Not legal advice
Content summarises labour law as published by each GCC ministry, current as of May 2026. Not a substitute for legal advice. Employment law is jurisdiction-specific and subject to change. For contracts, disputes, visa issues, or any decision with legal consequences, consult a qualified labour lawyer licensed in your jurisdiction.
Not legal advice
This guide summarizes Kuwait employment law for informational use only. It is not a substitute for advice from a qualified labour lawyer. Employment law is complex and jurisdiction-specific. For contracts, disputes, visas, or decisions with legal consequences, consult a licensed labour lawyer in your jurisdiction.
Quick summary
End-of-service indemnity is 15 days of wage per year for the first five years and one month per year thereafter, capped at 1.5 years' wage. Payable after one year of continuous service. Calculated on the last wage. Resignation reduces entitlement on a sliding scale through ten years' service.
The statutory formula
Article 51 of Kuwait Labour Law No. 6 of 2010 sets the indemnity (end-of-service gratuity) formula:
- Years 1–5: 15 days of wage per year of service.
- Years 5+: One month of wage per year of service, on top of the years-1–5 entitlement.
- Cap: total indemnity cannot exceed 1.5 years' wage, regardless of tenure.
Partial years are calculated pro-rata. The daily rate is the monthly wage divided by 26 (the standard working-month divisor used for indemnity calculations in Kuwait) or 30 depending on the contractual definition. KWD uses three decimal places.
Resignation reduction, Article 53
When the employee resigns voluntarily, the indemnity is reduced on a sliding scale (Article 53):
- Under 3 years' service: no indemnity
- 3 to 5 years: half of the statutory indemnity
- 5 to 10 years: two-thirds
- 10+ years: full indemnity
Termination by the employer (other than for cause under Article 41) pays full indemnity regardless of tenure beyond the one-year vesting threshold. Specific "protected resignation" scenarios (Article 49, employer breach, abuse, unsafe workplace) also pay full indemnity.
Vesting and minimum service
One year of continuous service is required for any indemnity to vest. Below that, no entitlement.
The wage base
The calculation is on the last wage. Kuwaiti case law has treated fixed regular allowances (housing, transport) as part of the wage base for indemnity in many cases, though the treatment is less consistent than Bahrain's. Variable bonuses and commission are excluded.
Worked example
Ali worked for a Kuwaiti firm for eight years, last wage KWD 1,800/month.

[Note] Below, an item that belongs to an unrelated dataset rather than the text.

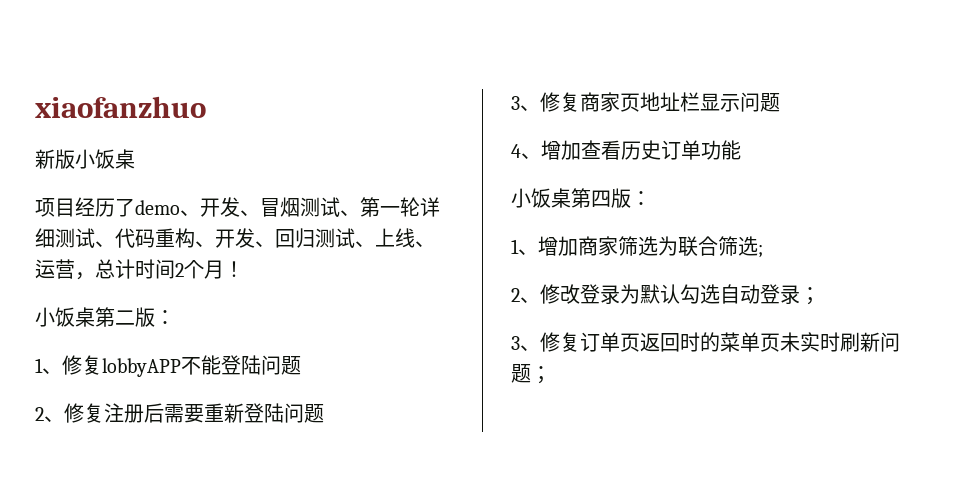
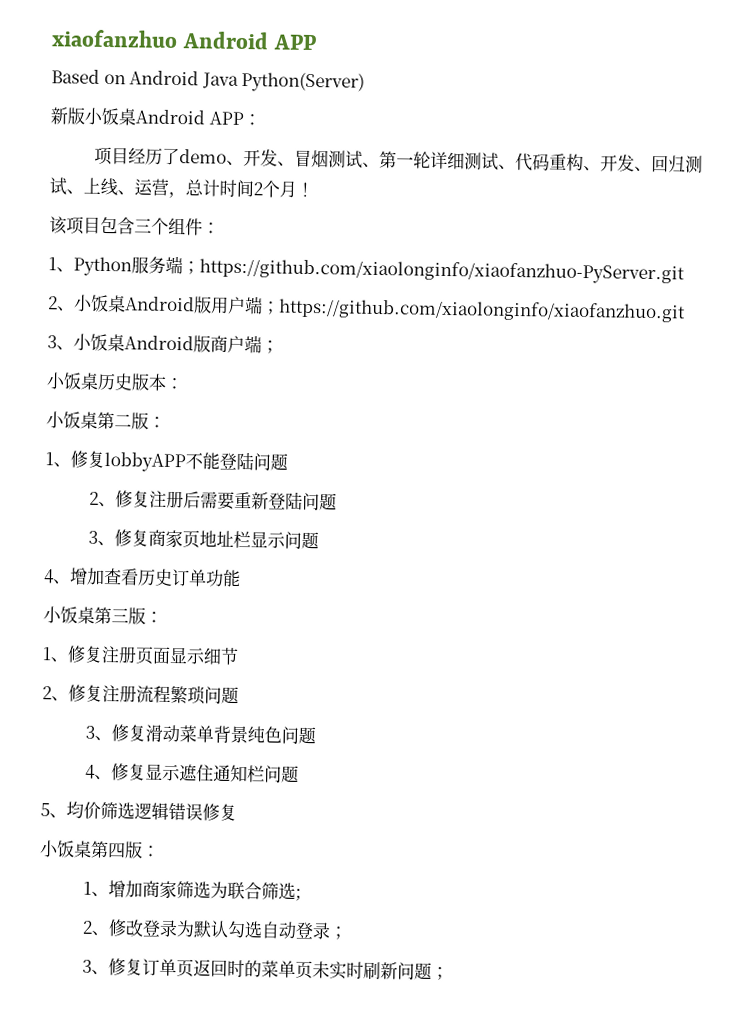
(206, 107) none -> [181,31,317,51] [51,69,366,93] Android APP // Based on Android Java Python(Server)
(135, 159) none -> [135,109,261,126] Android APP：
(244, 269) none -> [49,216,220,236] [48,255,685,285] [48,294,686,323] [47,333,279,354] [46,372,184,391] // 该项目包含三个组件： // 1、Python服务端；https://github.com/xiaolonginfo/xiaofanzhuo-PyServer.git // 2、小饭桌Android版用户端；https://github.com/xiaolonginfo/xiaofanzhuo.git // 3、小饭桌Android版商户端； // 小饭桌历史版本：
(741, 150) none -> [43,606,163,625] [42,645,239,665] [42,684,239,705] [84,724,316,745] [84,763,299,783] [40,801,237,821] // 小饭桌第三版： // 1、修复注册页面显示细节 // 2、修复注册流程繁琐问题 // 3、修复滑动菜单背景纯色问题 // 4、修复显示遮住通知栏问题 // 5、均价筛选逻辑错误修复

Years 1–5: 5 × 15 days = 75 days × (KWD 1,800 ÷ 30) = KWD 4,500. Years 6–8: 3 × 30 days = 90 days × KWD 60/day = KWD 5,400. Total statutory indemnity (full, on termination): KWD 9,900, well under the 1.5-year cap (KWD 32,400). If Ali resigned instead, the 8-year sliding scale gives two-thirds: KWD 9,900 × 2/3 = KWD 6,600.
Frequently asked questions
Is there a cap on Kuwait indemnity?
Yes, 1.5 years' wage. This is the most restrictive cap in the GCC alongside UAE's two-year cap. Long-tenure senior executives at the top of the wage scale hit the cap; mid-career professionals usually don't.
What if I resign after four years?
Under Article 53, you're entitled to half of the statutory indemnity. For four years at KWD 1,500/month basic, that's roughly: 60 days × (KWD 1,500 ÷ 30) × 0.5 = KWD 1,500. Always run the calculation through the Tenure gratuity calculator to confirm exact figures.
When do I get paid?
Within seven days of the end of the employment relationship under Article 56. Late payment is enforceable through PAM and, ultimately, the Labour Court.
Do allowances count?
Kuwaiti case law has generally accepted that fixed regular allowances (housing, transport) form part of the wage base for indemnity, but the treatment is less consistent than Bahrain's. Variable bonuses and commission are excluded. If allowances are a large part of your package, have the wage base confirmed in writing before signing.
When to consult a labour lawyer
Consult a Kuwaiti employment lawyer if your contract spells out a different indemnity formula, your employer is disputing whether allowances count, you're being asked to sign a waiver as part of a settlement, or your years of service span fixed-term renewals that may have converted to indefinite.